ChipMusic.org - Sega SPEECH synthesis CSM Sounds

Re: Sega SPEECH synthesis CSM Sounds

2014-07-16T19:39:31Z

This thread was declared dead almost 1 year ago!

Re: Sega SPEECH synthesis CSM Sounds

2014-07-16T15:01:09Z

Awesome!

Re: Sega SPEECH synthesis CSM Sounds

2013-08-16T11:52:21Z

akira^8GB wrote:

Just noticed you posted the ROM. Thanks! I'll give it a play this weekend and hopefully sample some fear-inducing sounds

Yep ^_^ let me hear those samples when done

Re: Sega SPEECH synthesis CSM Sounds

2013-08-13T09:22:42Z

Just noticed you posted the ROM. Thanks!
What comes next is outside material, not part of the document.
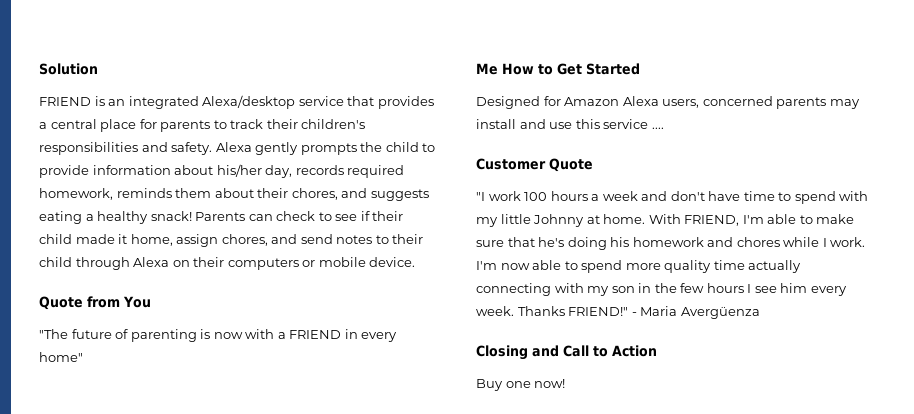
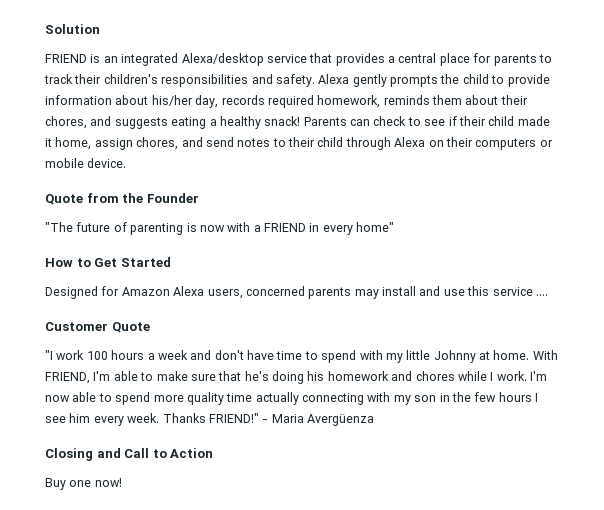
[123,296,151,308] You -> [122,193,199,203] the Founder
[476,63,498,75] Me -> (395, 227) none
I'll give it a play this weekend and hopefully sample some fear-inducing sounds

Re: Sega SPEECH synthesis CSM Sounds

2013-06-01T00:34:38Z

So here is some example of how to use the very unique CSM speech.
First a reminder :
Example of CSM speech in the MSX game Zeilard :
http://www.alyjameslab.com/tutorials/MSX_CSM.wav
Example of CSM random speech in FMDrive vsti
http://www.alyjameslab.com/tutorials/FMDrive_CSM.wav

Sine waves artifacts are noticeable in both of these examples because there is no decay on the envelope generator.

Now lets decay very quickly and the artifact are less noticeable at the end.
Example of an attempt at saying " HELLO" with fast decay
first MIDI data are played very quickly then slowed down.
http://www.alyjameslab.com/tutorials/hellocsm.wav

and for a visual explanation better than words..
Here is one instance of FMDrive in Cubase with automation lane and MIDI channels for the special mode..
Notice the similarity between the spectrogram and the automation data.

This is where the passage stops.